4.                                Au vu de ce qui précède, il n’est pas nécessaire d’examiner si une société telle que la recourante peut "habiter" en résidence principale au sens de l’ordonnance sur les résidences secondaires.

Il résulte des considérants qui précèdent que le recours doit être rejeté et les décisions attaquées confirmées. Au vu de ce résultat, les frais de justice seront mis à la charge de la recourante (art. 49 al. 1, 91 et 99 LPA-VD). Le SDT n’a pas droit à des dépens (art. 52 et 56 al. 2 LPA-VD). Bien qu’assistée d’un mandataire professionnel, la commune a déclaré sans remettre à justice et n’a pas pris de conclusions. Il ne lui sera donc pas non plus alloué de dépens (cf. à ce sujet ATF 1F_4/2014 du 19 février 2014 consid. 3.3 et AC.1996.0162 du 15 octobre 1997 consid. 4; art. 55, 91 et 99 LPA-VD).


 

Par ces motifs
la Cour de droit administratif et public
du Tribunal cantonal
arrête:

I.                                   Le recours est rejeté.

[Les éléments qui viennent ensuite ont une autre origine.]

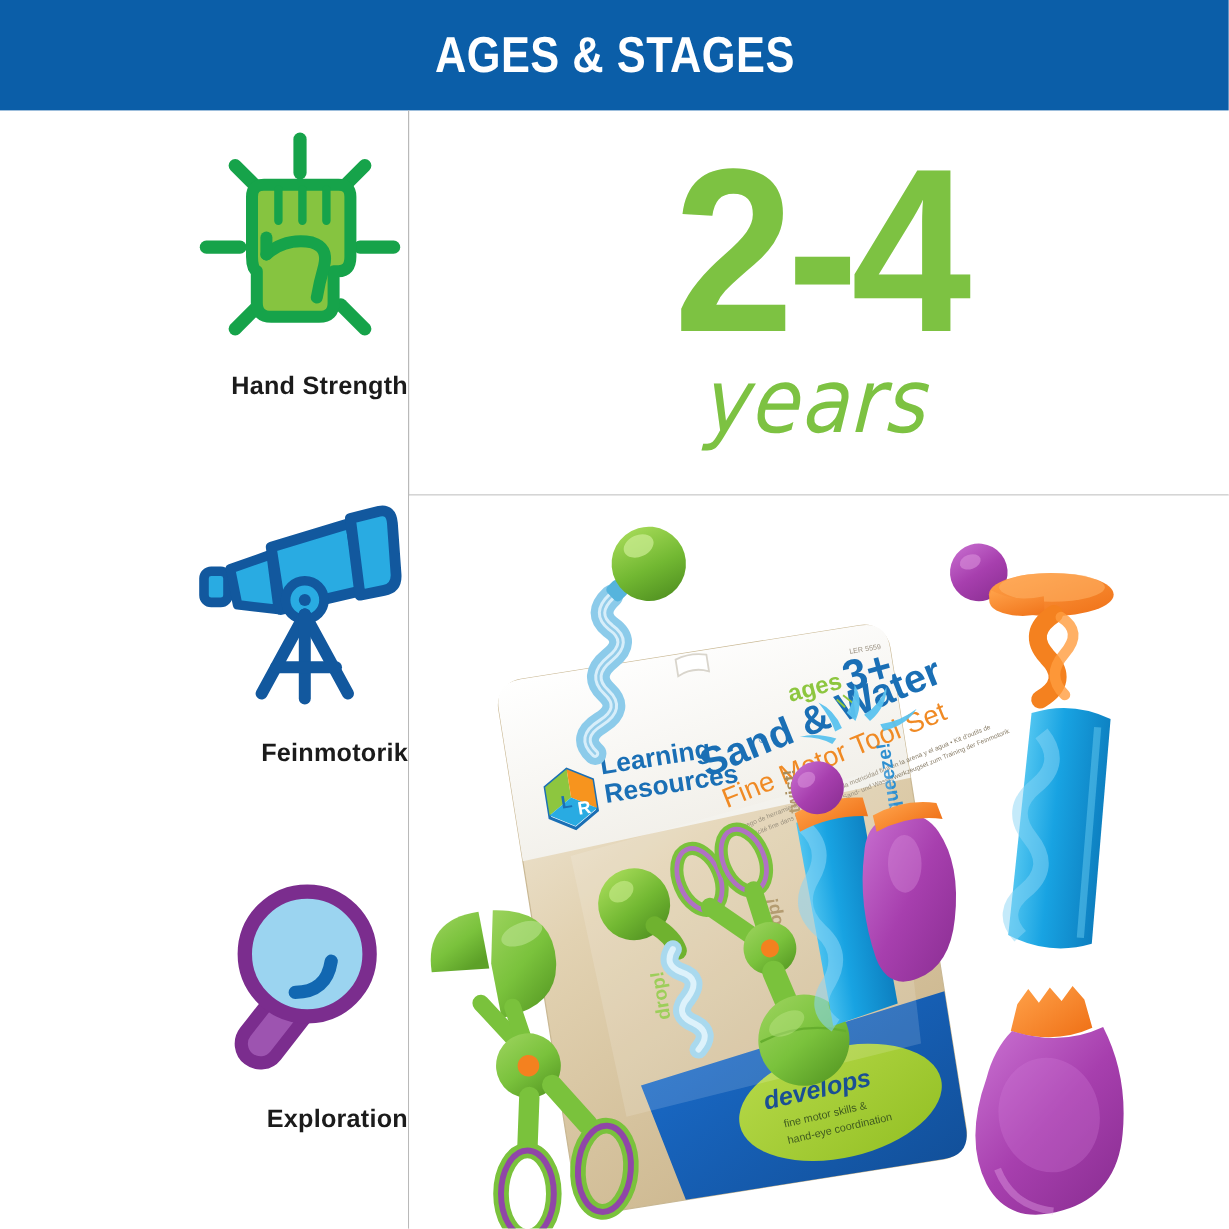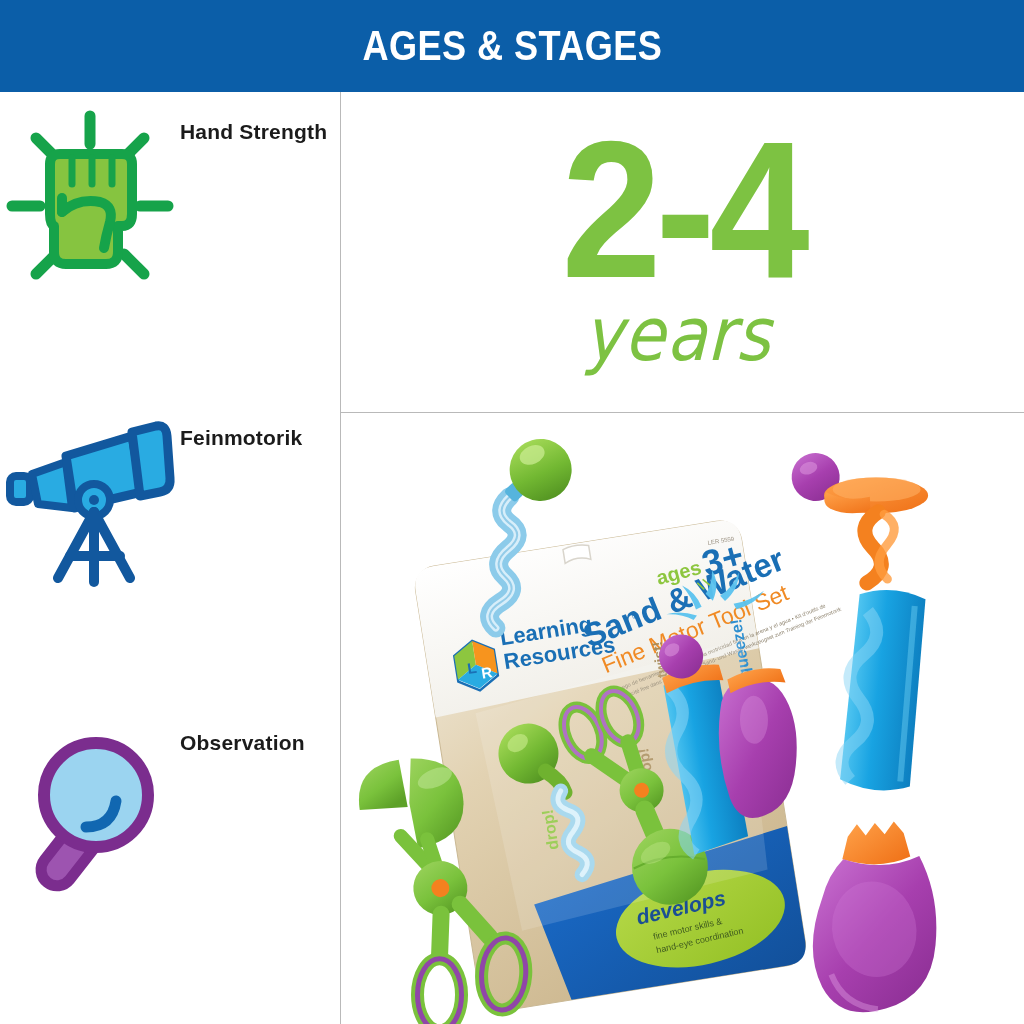--- a/index.html
+++ b/index.html
@@ -61,8 +61,8 @@
     left: 0;
     width: 340px;
     display: flex;
-    flex-direction: row;
-    align-items: flex-start;
+    flex-direction: column;
+    align-items: flex-end;
   }
   .feature-icon {
     width: 180px; height: 190px;

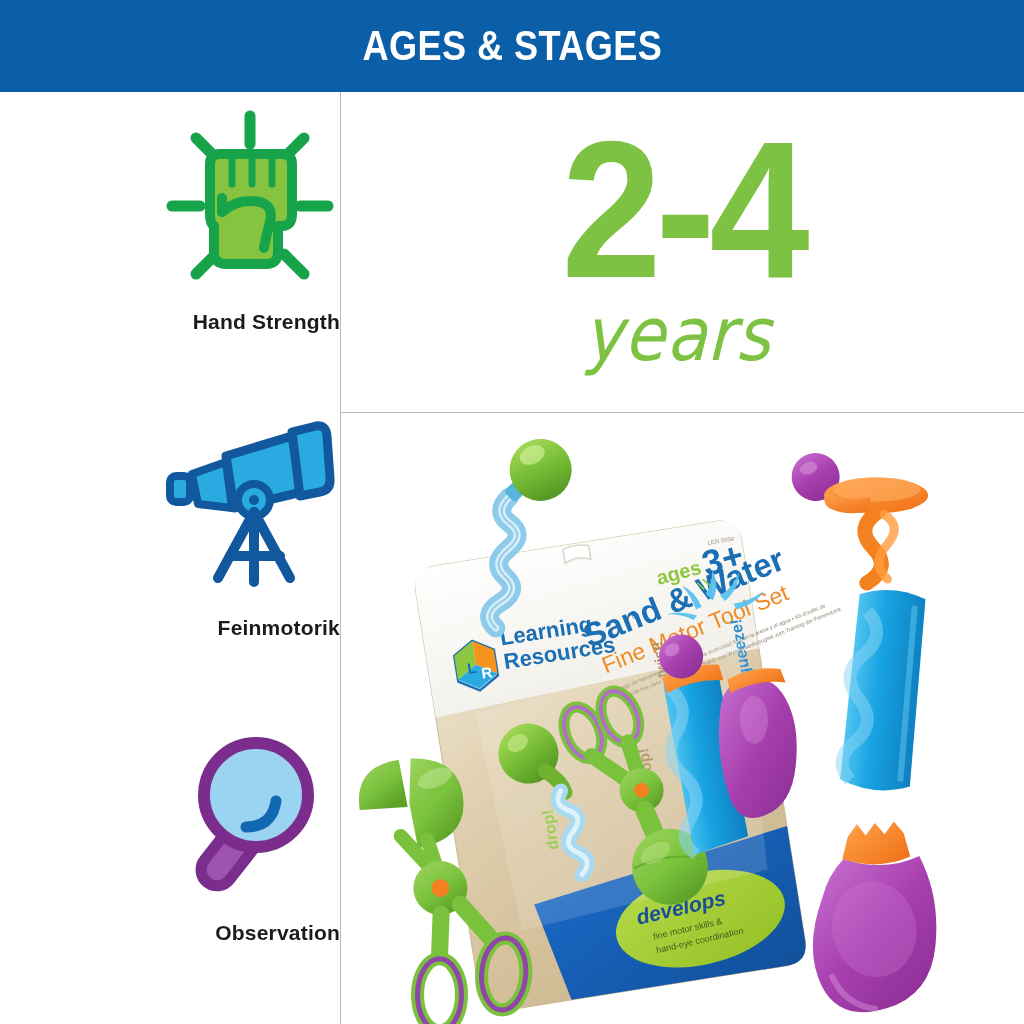--- a/index.html
+++ b/index.html
@@ -208,7 +208,7 @@
           <path d="M86 110 Q112 110 116 84" fill="none" stroke="#1167b1" stroke-width="11" stroke-linecap="round"></path>
         </svg>
       </div>
-      <div class="feature-label">Observation</div>
+      <div class="feature-label">Exploration</div>
     </div>
 
   </div>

II.                                 Les décisions du Service du développement territorial du 14 octobre 2013 et de la Municipalité d'Ollon du 24 octobre 2013 sont confirmées.

III.                                Les frais de justice, arrêtés à 3'000 (trois mille) francs, sont mis à la charge de la recourante.

IV.                              Il n’est pas alloué de dépens.

Lausanne, le 15 avril 2014

 

La présidente:                                                                                           La greffière:

                                                                                                                 

Le présent arrêt est communiqué aux destinataires de l'avis d'envoi ci-joint.

Il peut faire l'objet, dans les trente jours suivant sa notification, d'un recours au Tribunal fédéral. Le recours en matière de droit public s'exerce aux conditions des articles 82 ss de la loi du 17 juin 2005 sur le Tribunal fédéral (LTF - RS 173.110), le recours constitutionnel subsidiaire à celles des articles 113 ss LTF. Le mémoire de recours doit être rédigé dans une langue officielle, indiquer les conclusions, les motifs et les moyens de preuve, et être signé. Les motifs doivent exposer succinctement en quoi l’acte attaqué viole le droit. Les pièces invoquées comme moyens de preuve doivent être jointes au mémoire, pour autant qu’elles soient en mains de la partie; il en va de même de la décision attaquée.